Closed LuziaThea closed 2 years ago
Hi @LuziaThea,
Most models, and this also true for JSDMs or regression models, cannot handle categorical features (some of the tree based ML methods are an exception). The default to handle categorical variables is to create n-1 dummy variables (n= number of levels in the categorical feature) and then estimate an effect for each of the levels.
We can take a look at the dummy variables by running:
model.matrix(~., data = env_categorial)
(Intercept) V1B V1C V2Time2 V2Time3 V2Time4 V3ZZ
1 1 0 0 0 0 1 0
2 1 0 0 0 0 1 1
3 1 1 0 0 1 0 0
4 1 0 0 0 1 0 1
5 1 0 1 0 0 0 0
6 1 0 0 0 0 0 1
We see that the dummy variables tell the model which level is present (1) or not (0) for each categorical feature. N-1 because the first levels of the categorical groups are used as reference (meaning that other dummy variables (of one feature) = 0 corresponds to the first level of the categorical variables). Also, the estimates for the categorical features are always refer to the reference level, so if you have one categorical variable with 3 levels and effect estimates of 10, 0.1, -0.2, the actual effects for the three levels are 10, 10+01, and 10-0.2. If you don’t want to compare your levels to a specific level, you can tell the model by changing the formula to:
model.matrix(~0+., data = env_categorial)

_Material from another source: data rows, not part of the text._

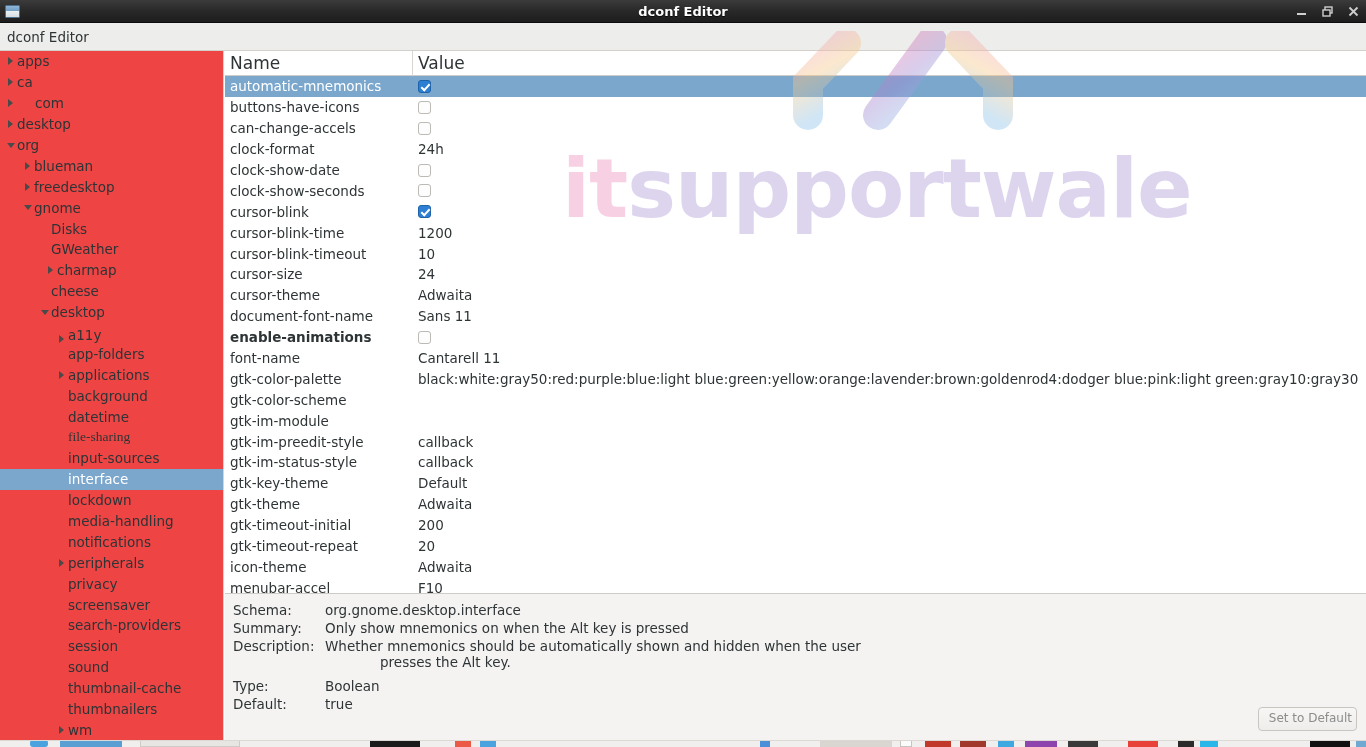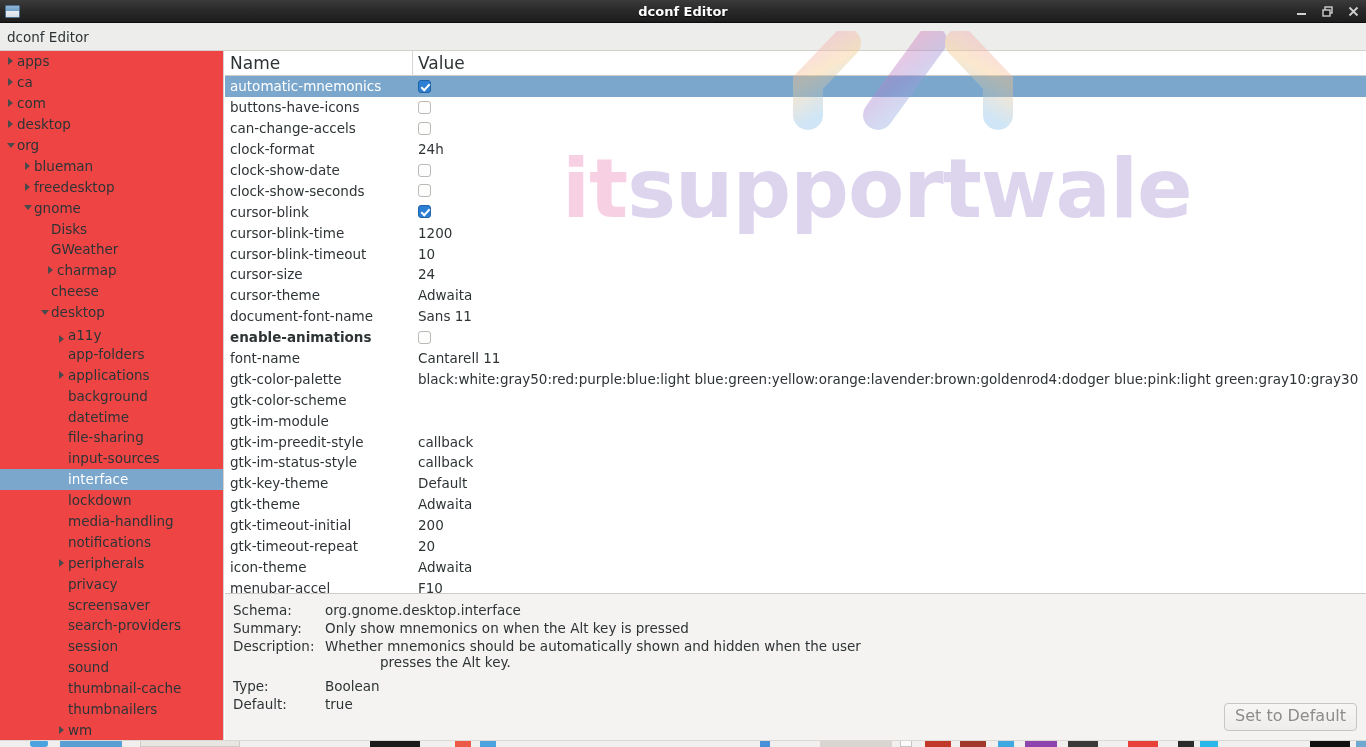--- a/index.html
+++ b/index.html
@@ -216,22 +216,22 @@
   .drow { display: flex; margin-bottom: 2px; }
   .dlabel { width: 92px; flex: 0 0 92px; color: #2e3436; }
   .dvalue { flex: 1 1 auto; }
   .dvalue.indent2 { padding-left: 55px; }
   .drow.tight { margin-bottom: 0; }
   .spacer6 { height: 6px; }
 
   .btn-default {
     position: absolute;
     right: 9px; bottom: 9px;
-    padding: 4px 10px 5px 10px;
-    font-size: 16px;
+    padding: 4px 4px 5px 10px;
+    font-size: 12px;
     color: #8c8c8c;
     background: linear-gradient(to bottom, #f7f6f5, #eeedeb);
     border: 1px solid #c9c5c0;
     border-radius: 4px;
     line-height: 1.05;
   }
 
   
   .taskbar {
     position: absolute; left: 0; bottom: 0;
@@ -281,30 +281,30 @@
           <span class="arrow-right"></span>
         </span>
         <span>apps</span>
       </div>
       <div class="tree-row" style="padding-left: 4px;">
         <span class="tw">
           <span class="arrow-right"></span>
         </span>
         <span>ca</span>
       </div>
+      <div class="tree-row" style="padding-left: 4px; gap: 18px;">
+        <span class="tw">
+          <span class="arrow-right"></span>
+        </span>
+        <span>com</span>
+      </div>
       <div class="tree-row" style="padding-left: 4px;">
         <span class="tw">
           <span class="arrow-right"></span>
         </span>
-        <span>com</span>
-      </div>
-      <div class="tree-row" style="padding-left: 4px;">
-        <span class="tw">
-          <span class="arrow-right"></span>
-        </span>
         <span>desktop</span>
       </div>
       <div class="tree-row" style="padding-left: 4px; align-items: center;">
         <span class="tw">
           <span class="arrow-down"></span>
         </span>
         <span>org</span>
       </div>
       <div class="tree-row" style="padding-left: 21px;">
         <span class="tw">
@@ -365,21 +365,21 @@
         <span>applications</span>
       </div>
       <div class="tree-row" style="padding-left: 55px;">
         <span class="tw"></span>
         <span>background</span>
       </div>
       <div class="tree-row" style="padding-left: 55px;">
         <span class="tw"></span>
         <span>datetime</span>
       </div>
-      <div class="tree-row" style="padding-left: 55px;">
+      <div class="tree-row" style="padding-left: 55px; font-family: Liberation Serif, serif;">
         <span class="tw"></span>
         <span>file-sharing</span>
       </div>
       <div class="tree-row" style="padding-left: 55px;">
         <span class="tw"></span>
         <span>input-sources</span>
       </div>
       <div class="tree-row selected" style="padding-left: 55px;">
         <span class="tw"></span>
         <span>interface</span>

V1A V1B V1C V2Time2 V2Time3 V2Time4 V3ZZ
1 1 0 0 0 0 1 0
2 1 0 0 0 0 1 1
3 0 1 0 0 1 0 0
4 1 0 0 0 1 0 1
5 0 0 1 0 0 0 0
6 1 0 0 0 0 0 1
(And we see that we have now n dummy variables for each categorical variable)
There are different ways to encode categorical features (the encodings are called contrats, see also https://cran.r-project.org/web/packages/faux/vignettes/contrasts.html) and 0/1 (named treatment) is the default encoding.
Now to get back to your question: You are doing everything right, there is just no easy way to treat categorical features like continuous features, but I assume that you want to get the average effect off the categorical variables, right? We can only do this post-hoc, i.e. we can estimate the mean effect of a categorical feature based on the level-effects and their standard errors from the SDJM models by using the metafor package. For example, for the V1 variable of the first species:
library(metafor)
model_cat = sjSDM(Y = com$response, env = linear(env_categorial, ~0+.), iter = 50L, se = TRUE)
sum_output = summary(model_cat)
effs_V1 = sum_output$coefmat[1:3,1]
se_V1 = sum_output$coefmat[1:3,2]
mean_v1 = metafor::rma(effs_V1, sei = se_V1)
summary(mean_v1)
Random-Effects Model (k = 3; tau^2 estimator: REML)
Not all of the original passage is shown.